Step towards sustainability: Techno-economic optimization of a parabolic trough solar collector using multi-objective genetic algorithm

Two parameters can make a technology desirable for industrial usage: high efficiency and low cost. With this aim, in this investigation, the geometric and design parameters of a parabolic trough solar collector (PTSC) have been examined and optimized with the dual goal of maximizing efficiency and minimizing the levelized cost of heat energy (LCHE). It is revealed that shuffling the types of design parameters like heat transfer fluid (HTF), absorber material, and solar selective absorber coating (SSAC) has a considerable impact on thermal performance and LCHE of PTSC. Also, a variation in geometric specifications (collector focal length, dimensions of absorber, collector, glass cover) can have both positive and negative effects on efficiency and LCHE. A multi-objective genetic algorithm (MGA) is utilized to find the set of design parameters and geometric specifications for PTSC that maximizes efficiency and minimizes LCHE. Combinatorial optimization is performed at two different tem-peratures to identify the optimal configuration of design parameters from a pool of 144 possible combinations comprising 6 SSACs, 6 HTFs, and 4 absorber materials.
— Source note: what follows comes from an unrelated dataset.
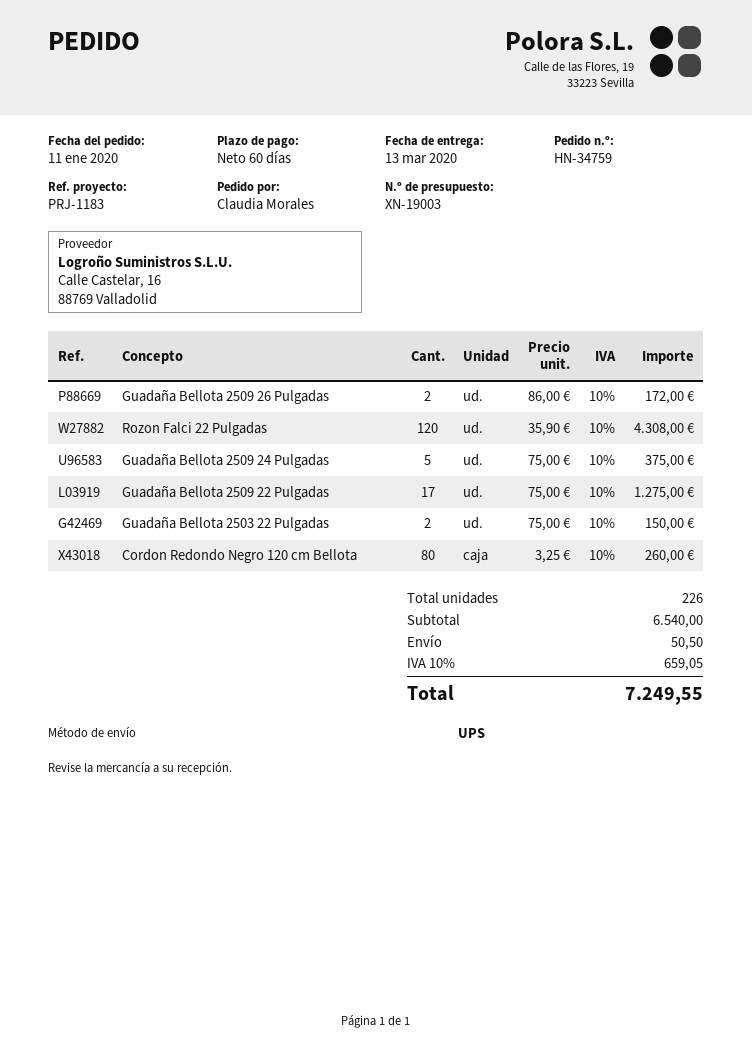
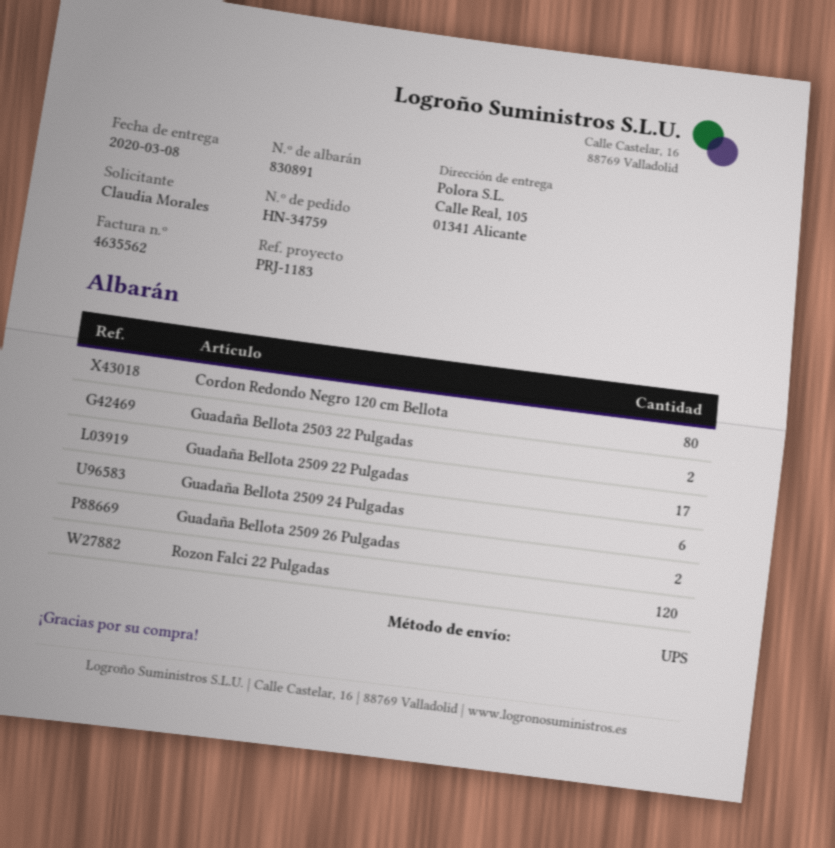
delivery date: 2020-03-13 -> 2020-03-08
Guadaña Bellota 2509 24 Pulgadas: 5 -> 6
It was found that using the identified set of design pa-rameters, thermal efficiency can increase by 10 % at 100 degrees C and 6 % at 250 degrees C, with corresponding LCHE reduction of 13 % at 100 degrees C and 8.5 % at 250 degrees C. Additionally, an optimal set of geometric specifications is searched by varying the dimensions of PTSC. An improvement of >= 4 % in efficiency and a decline of >= 5 % in LCHE is noted with optimized geometric dimensions of PTSC.